Déjà dans la première moitié du XVIe siècle, le minéralogiste allemand Georgius Agricola avait décrit quelque chose d’étrange dans le minerai d’étain de Saxe, ce qui lui avait causé des problèmes lorsqu’il avait essayé de fondre l’étain. Agricola avait appelé cette étrange substance contenue dans le minerai d’étain « Wolfram » (écume de loup en allemand, rebaptisée plus tard tungstène en anglais).

« Peut-être que Tycho Brahe avait entendu parler de cela et connaissait donc l’existence du tungstène. Mais ce n’est pas quelque chose que nous savons ou pouvons affirmer sur la base des analyses que j’ai effectuées. Il s’agit simplement d’une explication théorique possible de la raison pour laquelle nous trouvons du tungstène dans les échantillons », a déclaré Lund Rasmussen.

Tycho Brahe appartenait à la branche des alchimistes qui, inspirés par le médecin allemand Paracelse, tentèrent de développer des médicaments pour diverses maladies de l’époque : peste, syphilis, lèpre, fièvre, maux d’estomac, etc. Mais il s’éloigna de la branche qui tentait de créer de l’or à partir de minéraux et de métaux moins précieux.

À l’instar des autres alchimistes médicaux de l’époque, il gardait ses recettes secrètes et ne les partageait qu’avec quelques personnes choisies, comme son mécène, l’empereur Rodolphe II, qui aurait reçu les prescriptions de Tycho Brahe pour la médecine contre la peste.

Nous savons que le médicament contre la peste de Tycho Brahe était compliqué à produire. Il contenait de la thériaque, l’un des remèdes standards de l’époque pour presque tout et pouvait contenir jusqu’à 60 ingrédients, dont de la chair de serpent et de l’opium. Il contenait également du sulfate de cuivre ou de fer, diverses huiles et herbes.

Après diverses filtrations et distillations, on obtint la première des trois recettes de Brahe contre la peste. On pouvait la rendre encore plus efficace en y ajoutant des teintures de corail, de saphirs, de jacinthes ou d’or potable, par exemple.

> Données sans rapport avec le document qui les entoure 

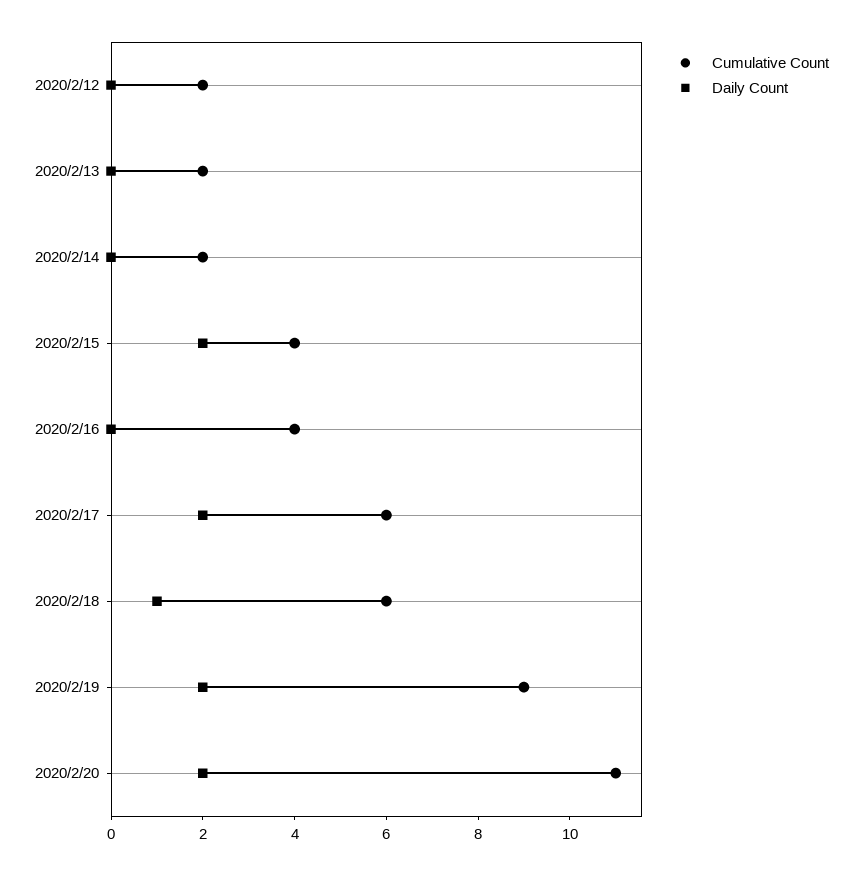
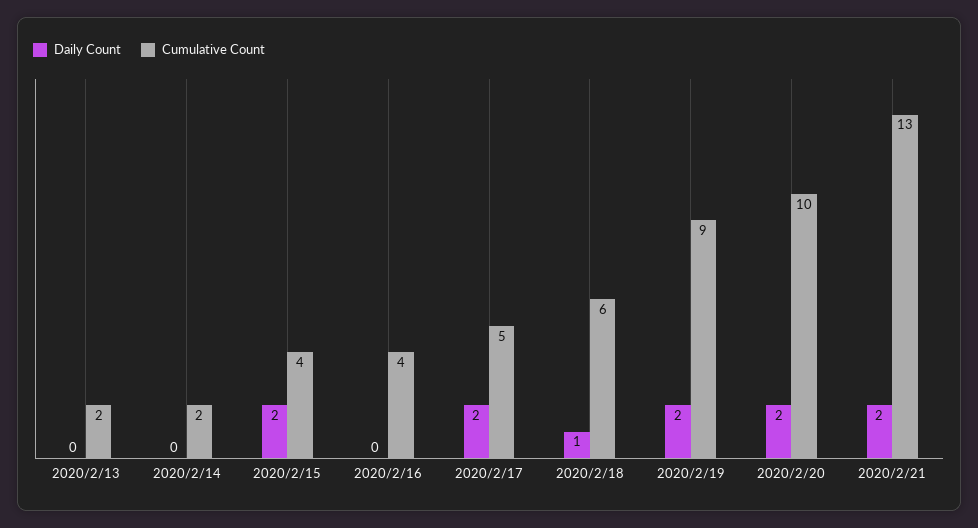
Cumulative Count, 2020/2/12: 2 -> none
Daily Count, 2020/2/12: 0 -> none
Cumulative Count, 2020/2/17: 6 -> 5
Cumulative Count, 2020/2/20: 11 -> 10
Daily Count, 2020/2/21: none -> 2
Cumulative Count, 2020/2/21: none -> 13

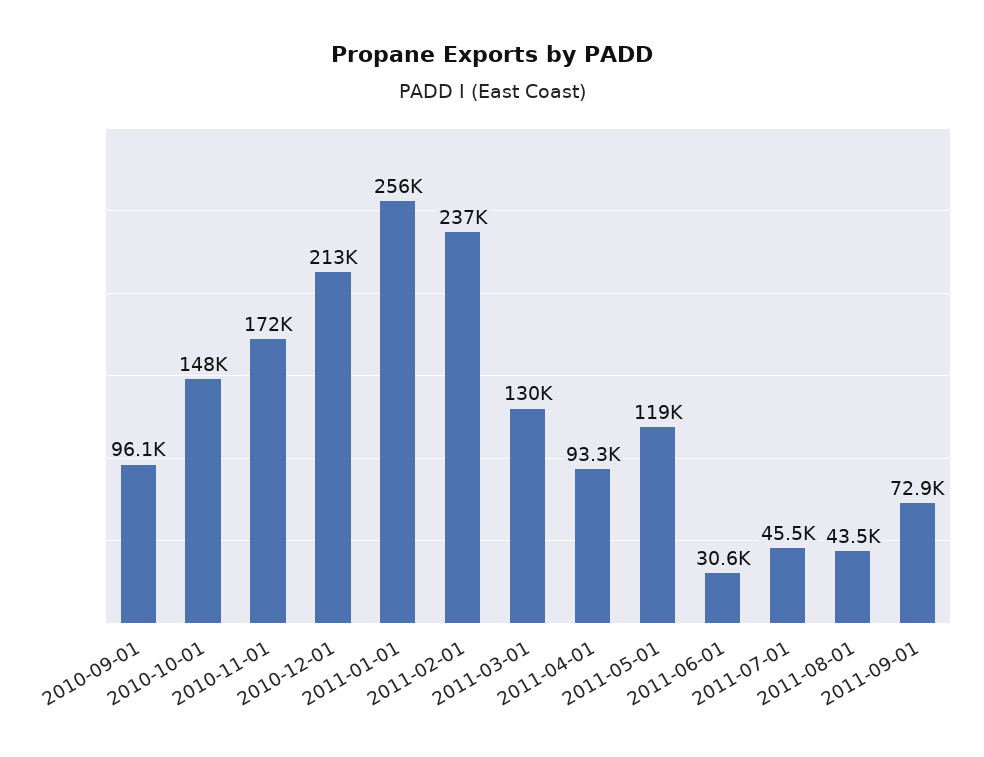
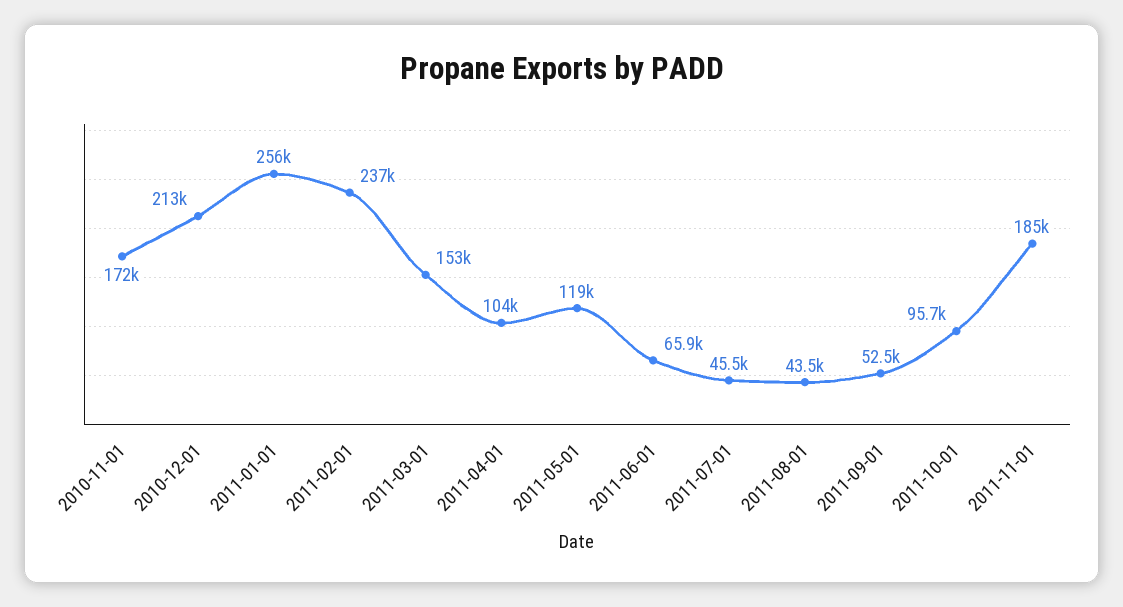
2010-09-01: 96100 -> none
2010-10-01: 148000 -> none
2011-03-01: 130000 -> 153000
2011-04-01: 93300 -> 104000
2011-06-01: 30600 -> 65900
2011-09-01: 72900 -> 52500
2011-10-01: none -> 95700
2011-11-01: none -> 185000

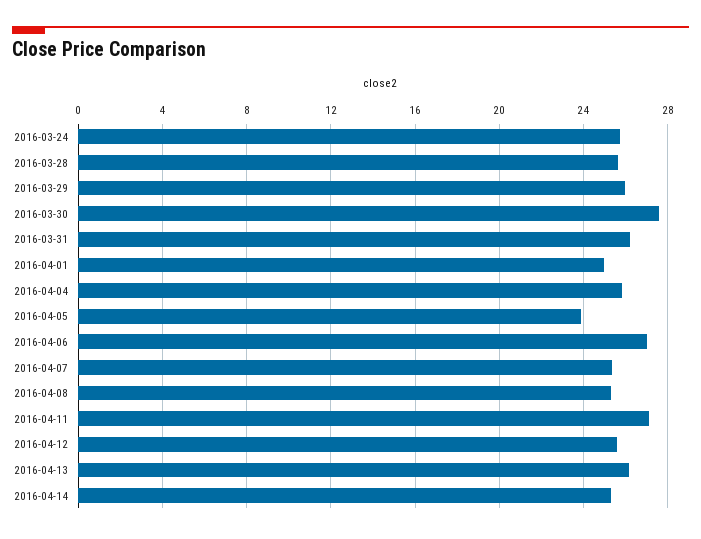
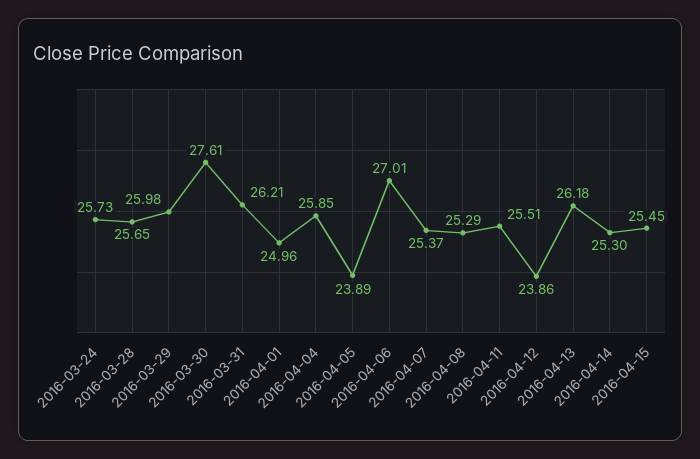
2016-04-11: 27 -> 25.51
2016-04-12: 25.5 -> 23.86
2016-04-15: none -> 25.45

« Il peut paraître étrange que Tycho Brahe ait été impliqué à la fois dans l’astronomie et l’alchimie, mais quand on comprend sa vision du monde, cela prend tout son sens. Il croyait qu’il existait des liens évidents entre les corps célestes, les substances terrestres et les organes du corps », explique Grinder-Hansen.

« Ainsi, le soleil, l’or et le cœur étaient liés, et la même chose s’appliquait à la lune, l’argent et le cerveau ; Jupiter, l’étain et le foie ; Vénus, le cuivre et les reins ; Saturne, le plomb et la rate ; Mars, le fer et la vésicule biliaire ; et Mercure, le mercure et les poumons. Les minéraux et les pierres précieuses pouvaient également être liés à ce système, ainsi les émeraudes, par exemple, appartenaient à Mercure. »

Lund Rasmussen avait déjà analysé les cheveux et les os de Tycho Brahe et y avait découvert, entre autres éléments, de l’or. Cela pourrait indiquer que Tycho Brahe lui-même avait pris des médicaments contenant de l’or potable.

Plus d’information:
Kaare Lund Rasmussen, Analyse chimique de fragments de verre et de céramique du laboratoire de Tycho Brahe à Uraniborg sur l’île de Ven (Suède), Sciences du patrimoine (2024).